§ **WHAT TO PRODUCE**:
From the listing that follows, output everything exactly except the pictures.

§ **EXERCISE MATERIAL**:
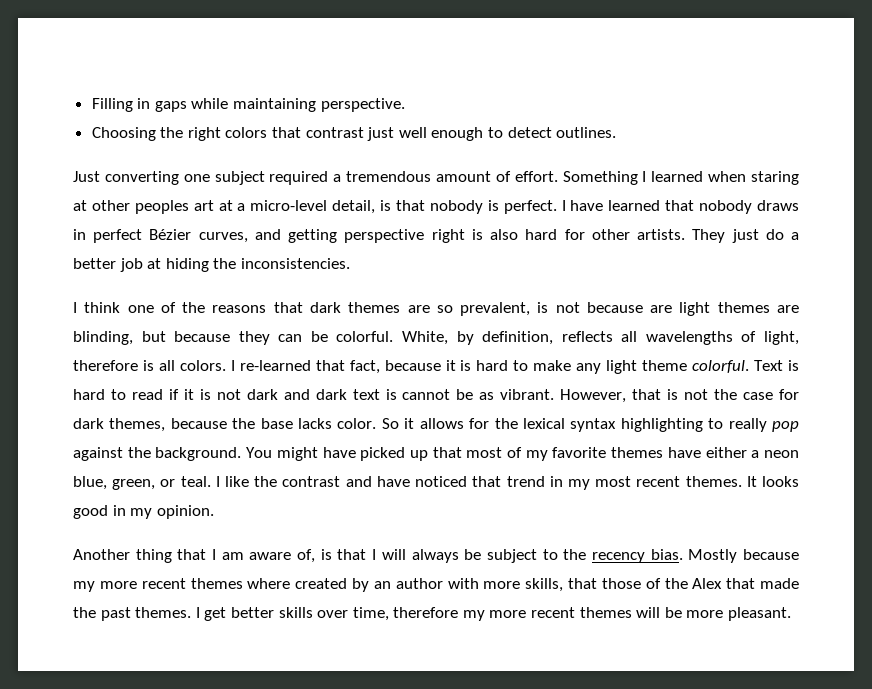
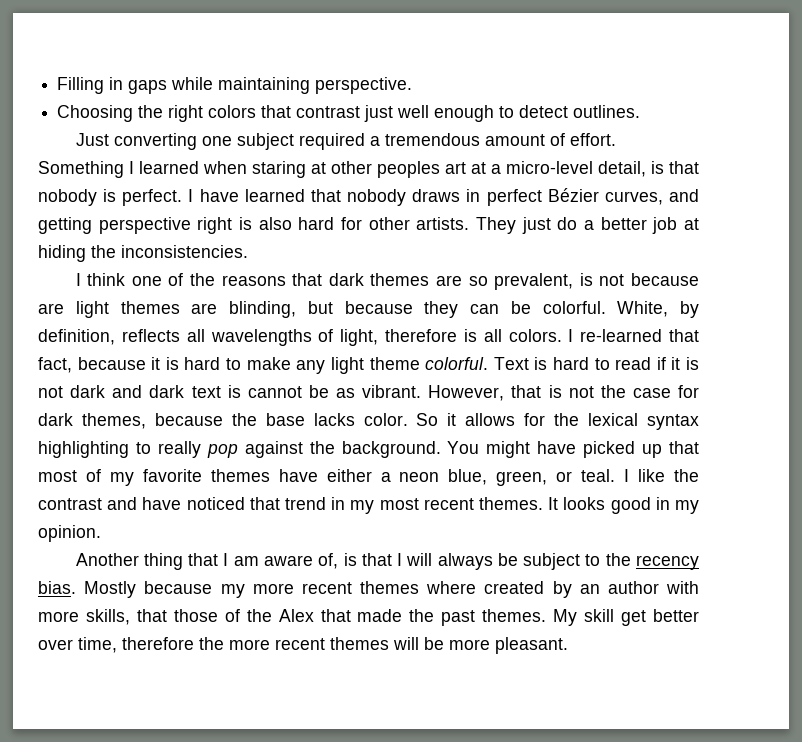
[195,607,200,618] I -> [553,609,615,626] My skill
[278,607,313,618] skills -> (699, 615) none
[462,610,485,621] my -> [199,637,224,650] the

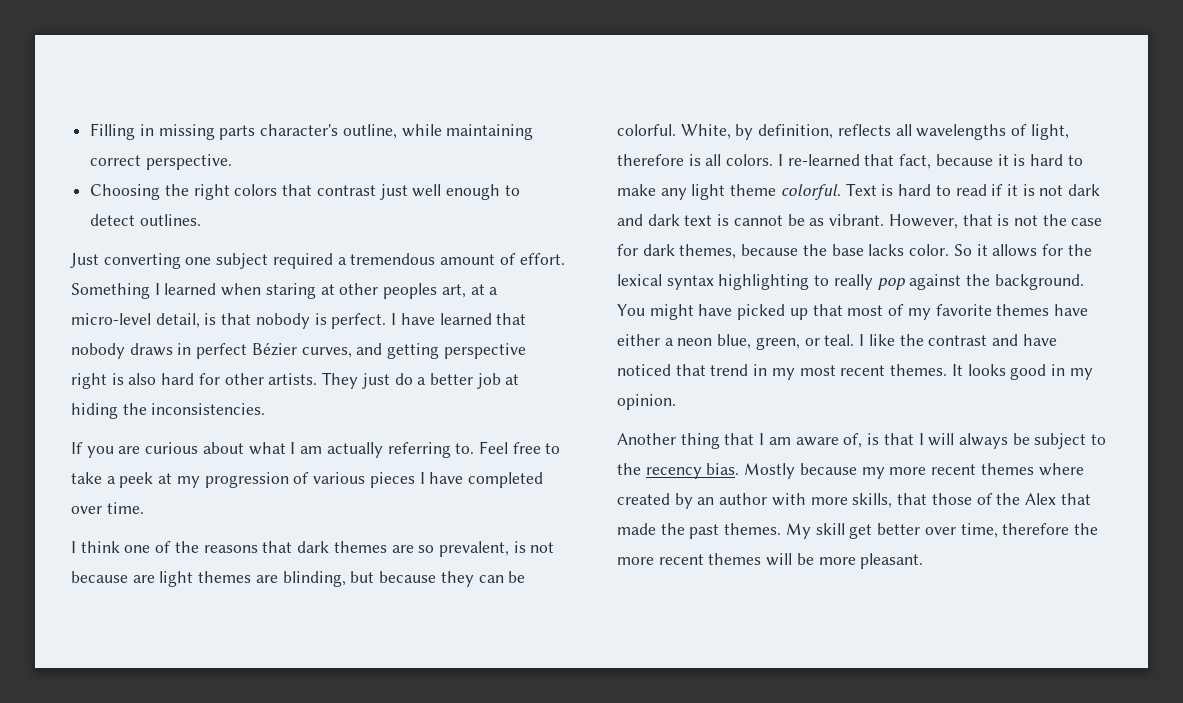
[128,80,168,94] gaps -> [158,124,397,140] missing parts character's outline,
(311, 85) none -> [90,155,142,166] correct
[445,162,466,174] art -> [441,284,466,298] art,
(248, 251) none -> [71,441,561,458] [71,472,543,488] [71,502,144,514] // If you are curious about what I am actually referring to. Feel free to take a peek at my progression of various pieces I have completed over time.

§ **EXERCISE RESULT**:
[195,607,200,618] I -> [553,609,615,626] My skill
[278,607,313,618] skills -> (699, 615) none
[462,610,485,621] my -> [199,637,224,650] the

[128,80,168,94] gaps -> [158,124,397,140] missing parts character's outline,
(311, 85) none -> [90,155,142,166] correct
[445,162,466,174] art -> [441,284,466,298] art,
(248, 251) none -> [71,441,561,458] [71,472,543,488] [71,502,144,514] // If you are curious about what I am actually referring to. Feel free to take a peek at my progression of various pieces I have completed over time.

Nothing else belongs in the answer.